Top of Material to process
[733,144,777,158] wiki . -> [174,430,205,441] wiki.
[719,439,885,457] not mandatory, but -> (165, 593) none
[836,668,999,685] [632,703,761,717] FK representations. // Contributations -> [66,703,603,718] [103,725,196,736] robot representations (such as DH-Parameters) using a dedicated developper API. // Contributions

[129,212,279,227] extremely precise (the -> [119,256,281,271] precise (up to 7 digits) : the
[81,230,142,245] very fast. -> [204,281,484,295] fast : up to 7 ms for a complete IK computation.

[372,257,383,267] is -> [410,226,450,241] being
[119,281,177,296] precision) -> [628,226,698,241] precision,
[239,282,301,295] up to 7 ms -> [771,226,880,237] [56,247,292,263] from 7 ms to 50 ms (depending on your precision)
Bottom of Material to process
Top of Material to process
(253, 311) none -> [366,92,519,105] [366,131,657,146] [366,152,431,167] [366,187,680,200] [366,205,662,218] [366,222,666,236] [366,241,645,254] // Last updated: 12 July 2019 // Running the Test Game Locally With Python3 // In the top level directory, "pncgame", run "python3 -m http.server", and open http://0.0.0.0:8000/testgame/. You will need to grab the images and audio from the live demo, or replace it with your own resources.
Bottom of Material to process
Exercise objective
The lines above starting at the one that contains "[733,144,777,158] wiki ." and ending at the one that contains "[239,282,301,295] up to" must be transcribed exactly, and no other lines may appear.

Your solution
[733,144,777,158] wiki . -> [174,430,205,441] wiki.
[719,439,885,457] not mandatory, but -> (165, 593) none
[836,668,999,685] [632,703,761,717] FK representations. // Contributations -> [66,703,603,718] [103,725,196,736] robot representations (such as DH-Parameters) using a dedicated developper API. // Contributions

[129,212,279,227] extremely precise (the -> [119,256,281,271] precise (up to 7 digits) : the
[81,230,142,245] very fast. -> [204,281,484,295] fast : up to 7 ms for a complete IK computation.

[372,257,383,267] is -> [410,226,450,241] being
[119,281,177,296] precision) -> [628,226,698,241] precision,
[239,282,301,295] up to 7 ms -> [771,226,880,237] [56,247,292,263] from 7 ms to 50 ms (depending on your precision)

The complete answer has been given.